The records below must be transcribed exactly. Do not include the pictures.

[Dataset records — start]

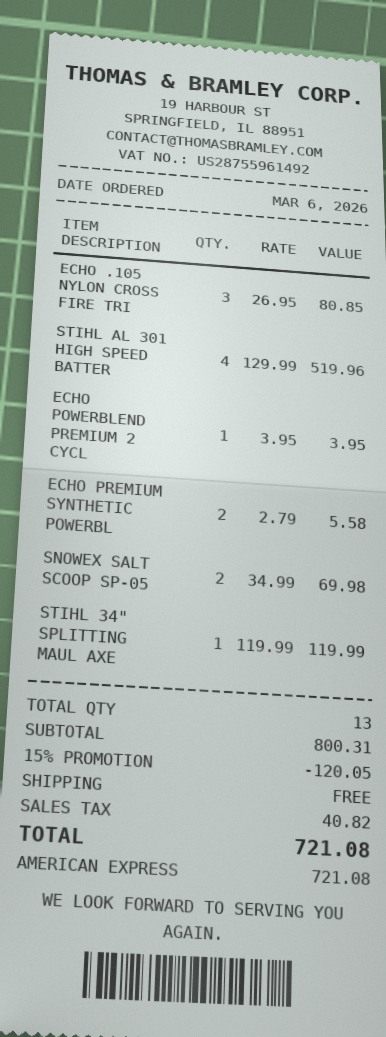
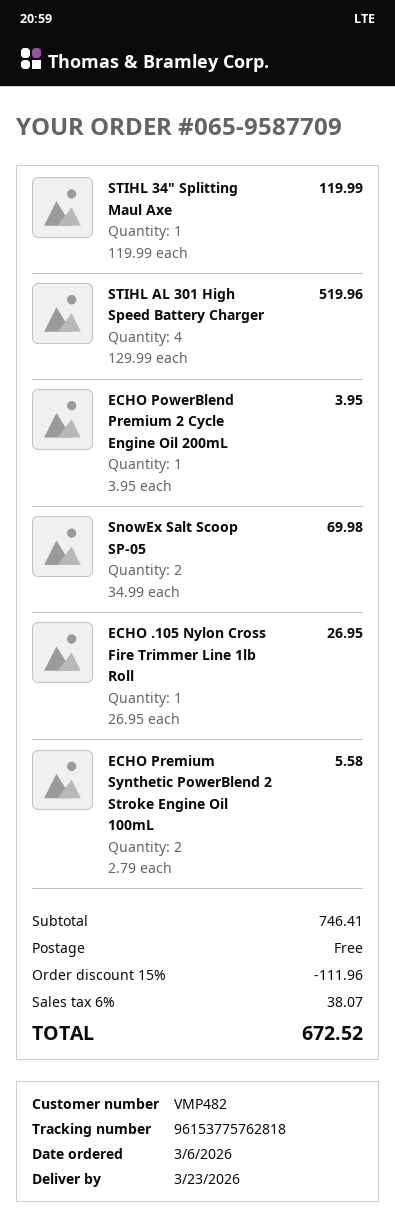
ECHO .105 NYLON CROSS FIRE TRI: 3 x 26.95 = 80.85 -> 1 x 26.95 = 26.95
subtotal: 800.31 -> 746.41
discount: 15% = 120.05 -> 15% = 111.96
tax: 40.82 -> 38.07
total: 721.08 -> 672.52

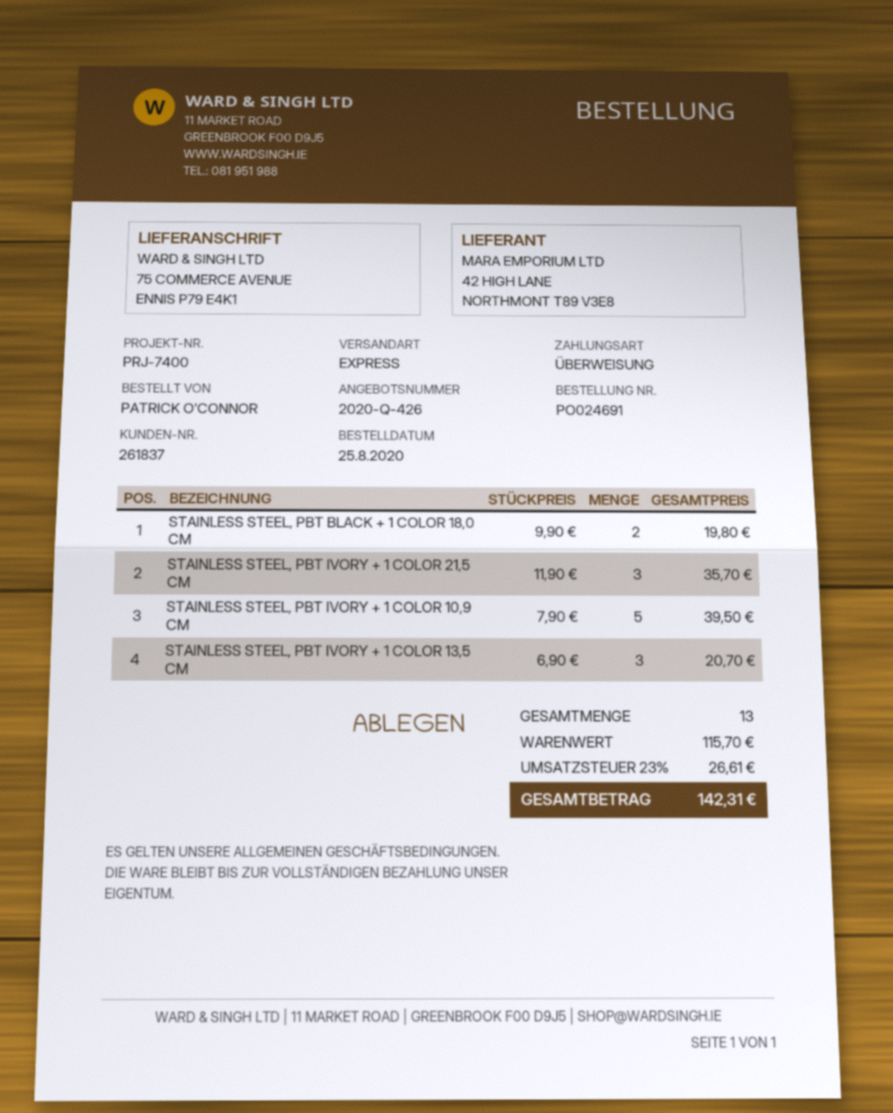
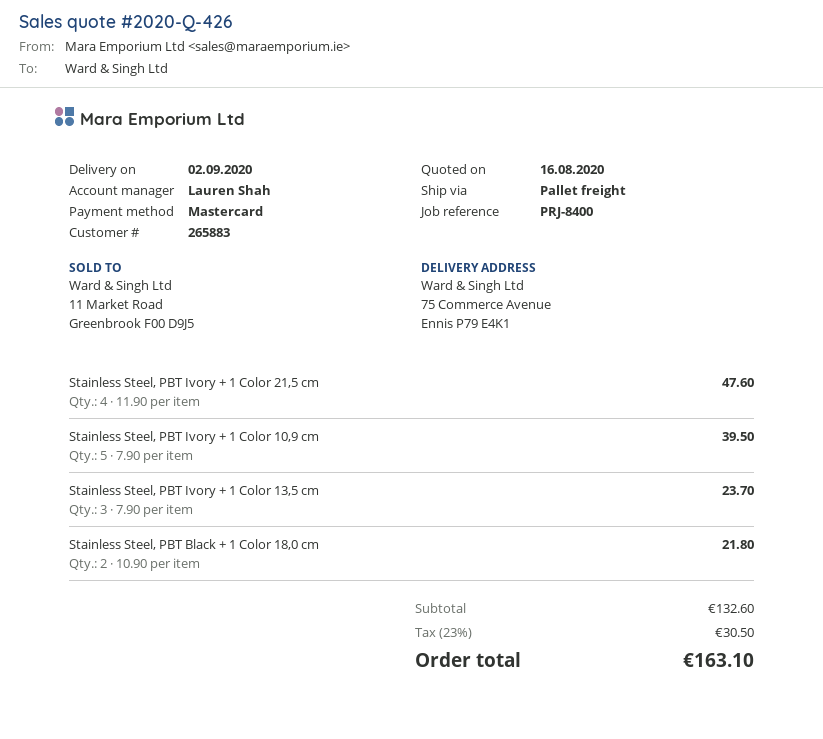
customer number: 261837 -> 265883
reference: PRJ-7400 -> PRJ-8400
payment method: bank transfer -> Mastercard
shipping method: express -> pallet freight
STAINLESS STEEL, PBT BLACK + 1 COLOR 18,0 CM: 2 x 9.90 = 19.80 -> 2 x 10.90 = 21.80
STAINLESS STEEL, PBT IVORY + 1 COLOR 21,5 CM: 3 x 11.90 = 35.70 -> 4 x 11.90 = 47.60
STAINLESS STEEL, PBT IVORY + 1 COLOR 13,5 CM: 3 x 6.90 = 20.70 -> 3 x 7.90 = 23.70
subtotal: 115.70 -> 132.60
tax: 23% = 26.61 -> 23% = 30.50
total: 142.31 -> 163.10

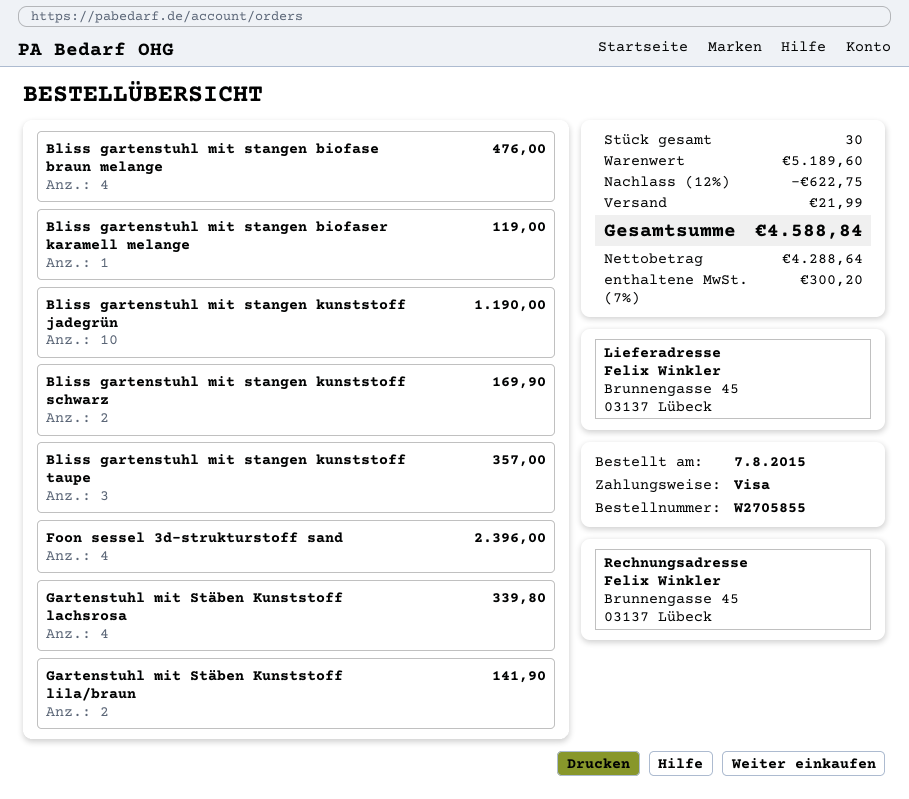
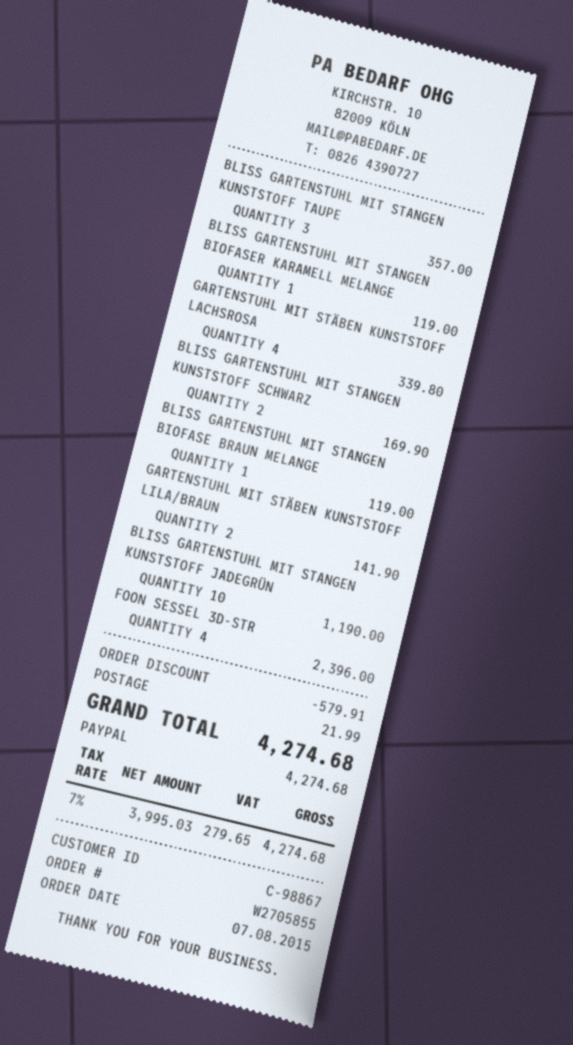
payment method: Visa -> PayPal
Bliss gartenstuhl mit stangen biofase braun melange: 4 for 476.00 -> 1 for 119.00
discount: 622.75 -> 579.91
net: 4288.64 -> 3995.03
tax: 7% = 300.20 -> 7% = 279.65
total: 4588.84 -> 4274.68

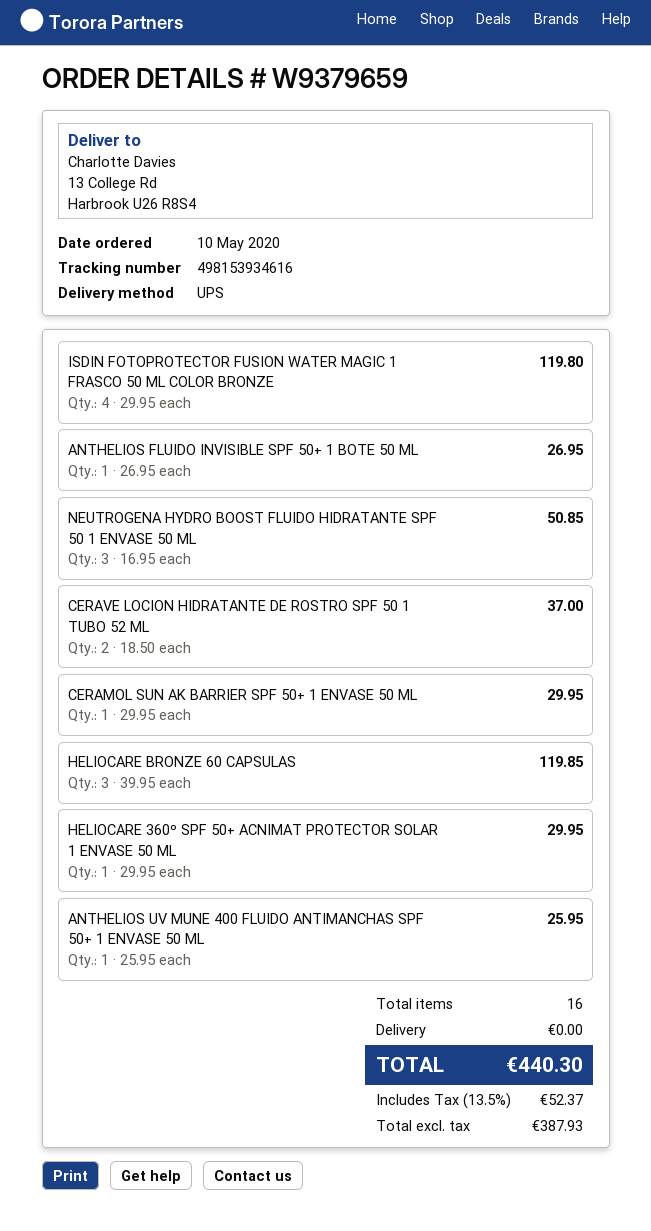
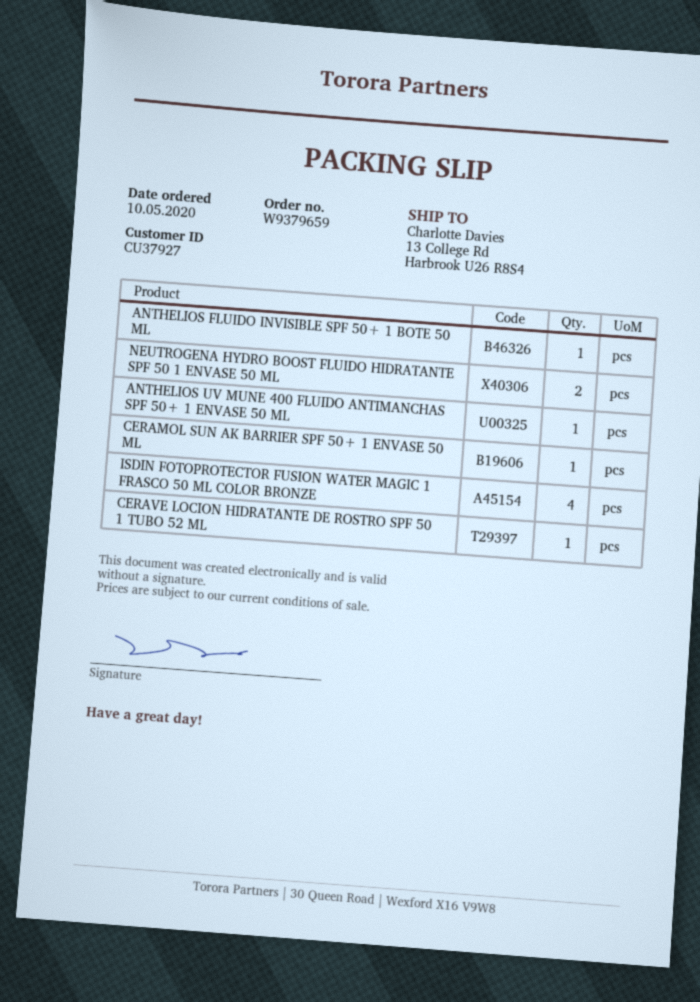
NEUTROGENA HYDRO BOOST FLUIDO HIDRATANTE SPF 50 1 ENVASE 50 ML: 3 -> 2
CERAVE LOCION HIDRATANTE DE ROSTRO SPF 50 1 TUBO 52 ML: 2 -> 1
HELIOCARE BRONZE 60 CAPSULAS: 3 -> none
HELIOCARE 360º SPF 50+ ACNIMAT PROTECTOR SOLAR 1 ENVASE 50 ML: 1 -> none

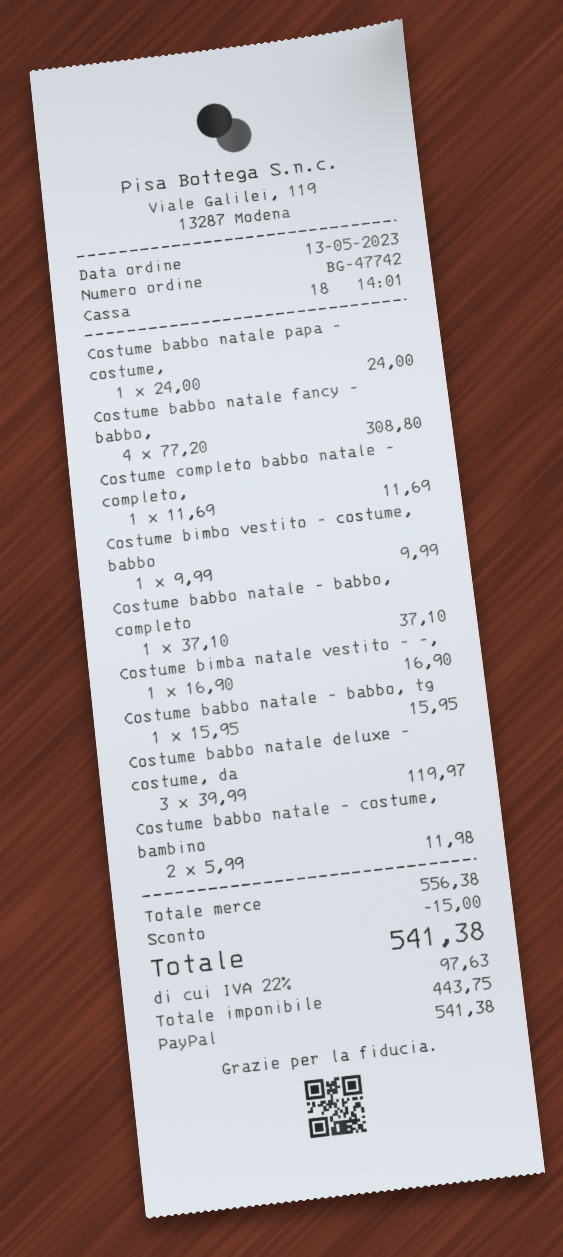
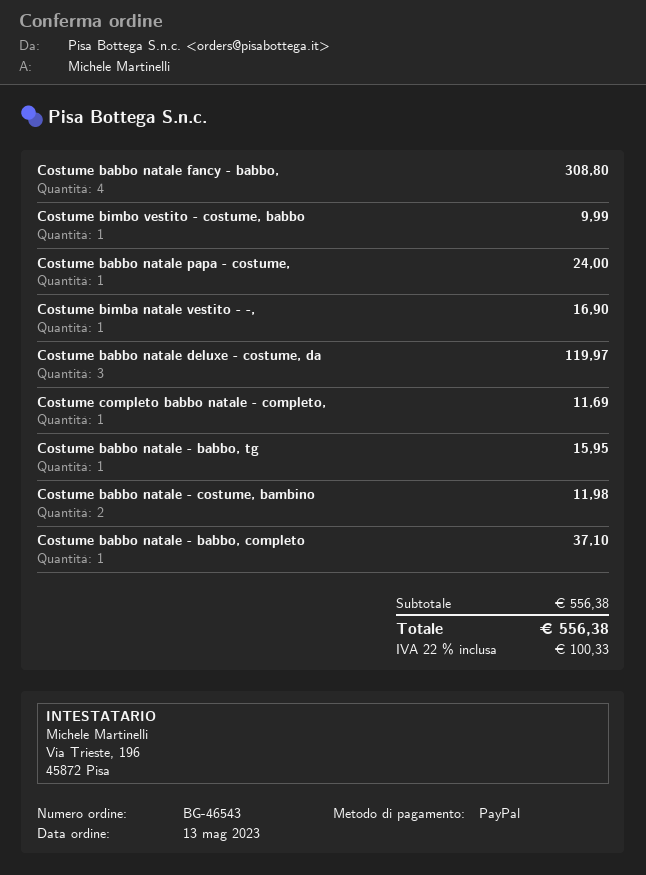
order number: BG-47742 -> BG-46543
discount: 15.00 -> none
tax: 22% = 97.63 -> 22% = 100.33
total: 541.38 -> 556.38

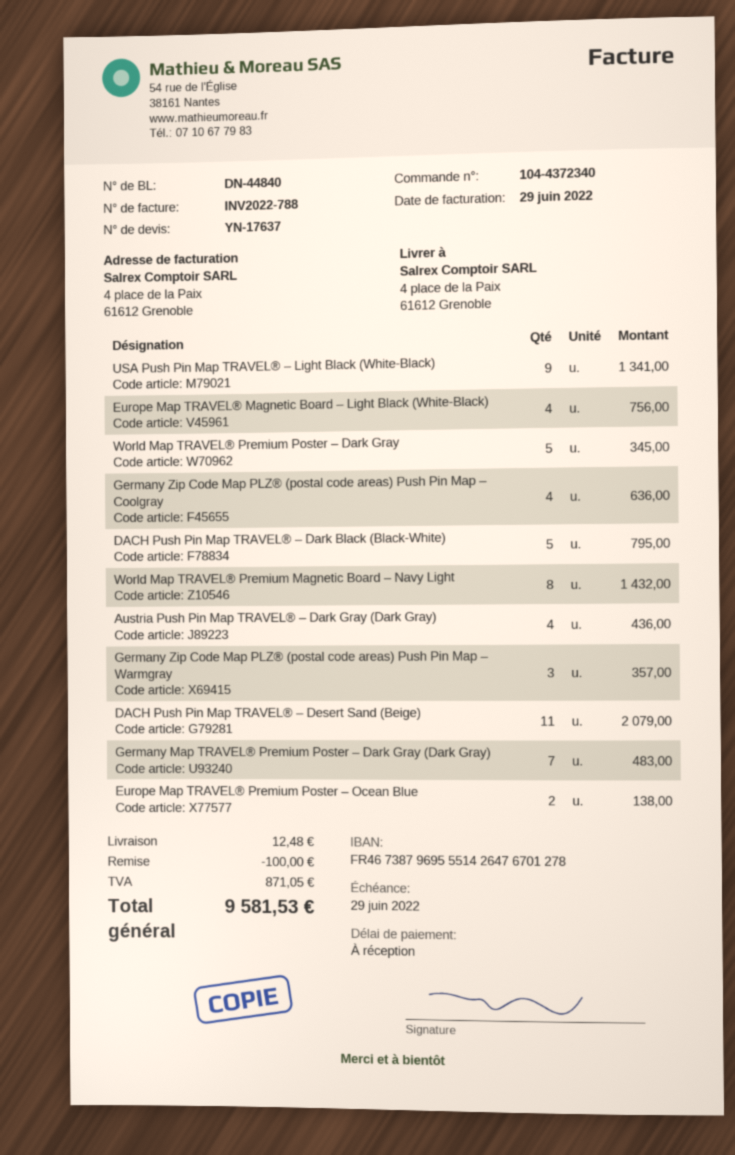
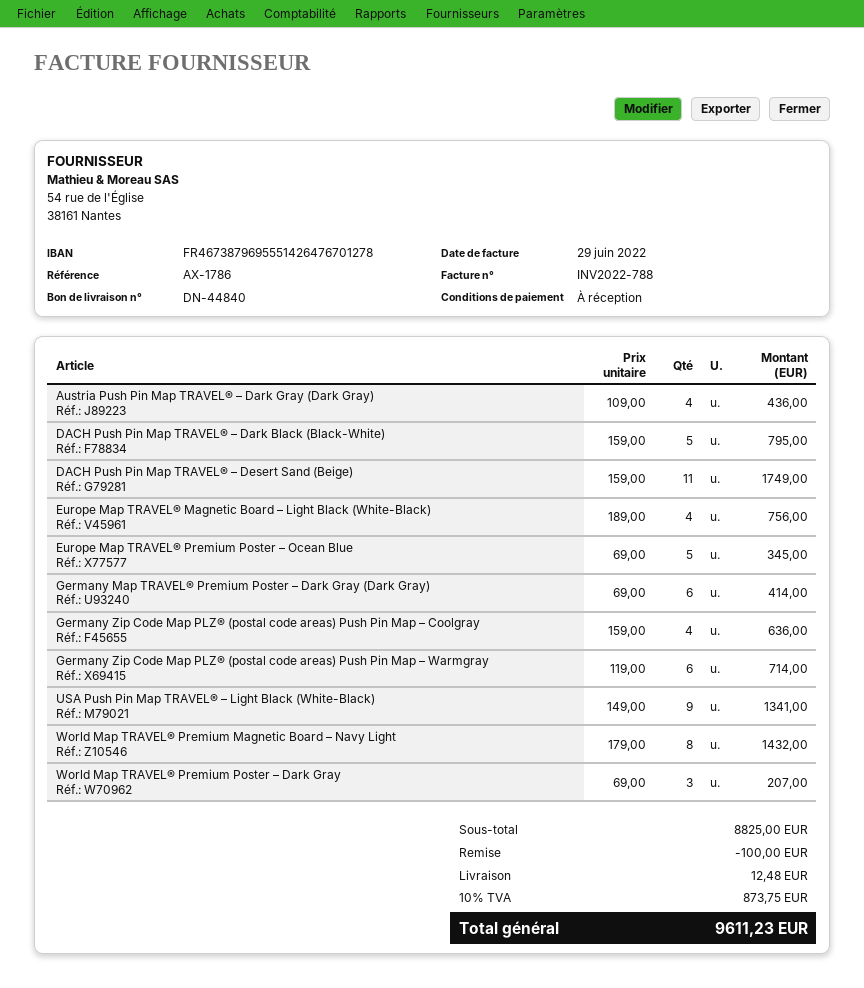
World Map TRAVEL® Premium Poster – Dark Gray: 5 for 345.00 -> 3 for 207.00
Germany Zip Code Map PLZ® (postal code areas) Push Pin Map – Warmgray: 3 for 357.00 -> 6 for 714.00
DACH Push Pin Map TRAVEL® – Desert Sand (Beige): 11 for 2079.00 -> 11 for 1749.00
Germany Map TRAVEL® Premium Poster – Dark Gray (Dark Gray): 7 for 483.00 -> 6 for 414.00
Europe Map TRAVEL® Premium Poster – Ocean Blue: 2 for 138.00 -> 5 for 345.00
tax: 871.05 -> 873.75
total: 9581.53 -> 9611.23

[Dataset records — finish]

Task answer:
ECHO .105 NYLON CROSS FIRE TRI: 3 x 26.95 = 80.85 -> 1 x 26.95 = 26.95
subtotal: 800.31 -> 746.41
discount: 15% = 120.05 -> 15% = 111.96
tax: 40.82 -> 38.07
total: 721.08 -> 672.52

customer number: 261837 -> 265883
reference: PRJ-7400 -> PRJ-8400
payment method: bank transfer -> Mastercard
shipping method: express -> pallet freight
STAINLESS STEEL, PBT BLACK + 1 COLOR 18,0 CM: 2 x 9.90 = 19.80 -> 2 x 10.90 = 21.80
STAINLESS STEEL, PBT IVORY + 1 COLOR 21,5 CM: 3 x 11.90 = 35.70 -> 4 x 11.90 = 47.60
STAINLESS STEEL, PBT IVORY + 1 COLOR 13,5 CM: 3 x 6.90 = 20.70 -> 3 x 7.90 = 23.70
subtotal: 115.70 -> 132.60
tax: 23% = 26.61 -> 23% = 30.50
total: 142.31 -> 163.10

payment method: Visa -> PayPal
Bliss gartenstuhl mit stangen biofase braun melange: 4 for 476.00 -> 1 for 119.00
discount: 622.75 -> 579.91
net: 4288.64 -> 3995.03
tax: 7% = 300.20 -> 7% = 279.65
total: 4588.84 -> 4274.68

NEUTROGENA HYDRO BOOST FLUIDO HIDRATANTE SPF 50 1 ENVASE 50 ML: 3 -> 2
CERAVE LOCION HIDRATANTE DE ROSTRO SPF 50 1 TUBO 52 ML: 2 -> 1
HELIOCARE BRONZE 60 CAPSULAS: 3 -> none
HELIOCARE 360º SPF 50+ ACNIMAT PROTECTOR SOLAR 1 ENVASE 50 ML: 1 -> none

order number: BG-47742 -> BG-46543
discount: 15.00 -> none
tax: 22% = 97.63 -> 22% = 100.33
total: 541.38 -> 556.38

World Map TRAVEL® Premium Poster – Dark Gray: 5 for 345.00 -> 3 for 207.00
Germany Zip Code Map PLZ® (postal code areas) Push Pin Map – Warmgray: 3 for 357.00 -> 6 for 714.00
DACH Push Pin Map TRAVEL® – Desert Sand (Beige): 11 for 2079.00 -> 11 for 1749.00
Germany Map TRAVEL® Premium Poster – Dark Gray (Dark Gray): 7 for 483.00 -> 6 for 414.00
Europe Map TRAVEL® Premium Poster – Ocean Blue: 2 for 138.00 -> 5 for 345.00
tax: 871.05 -> 873.75
total: 9581.53 -> 9611.23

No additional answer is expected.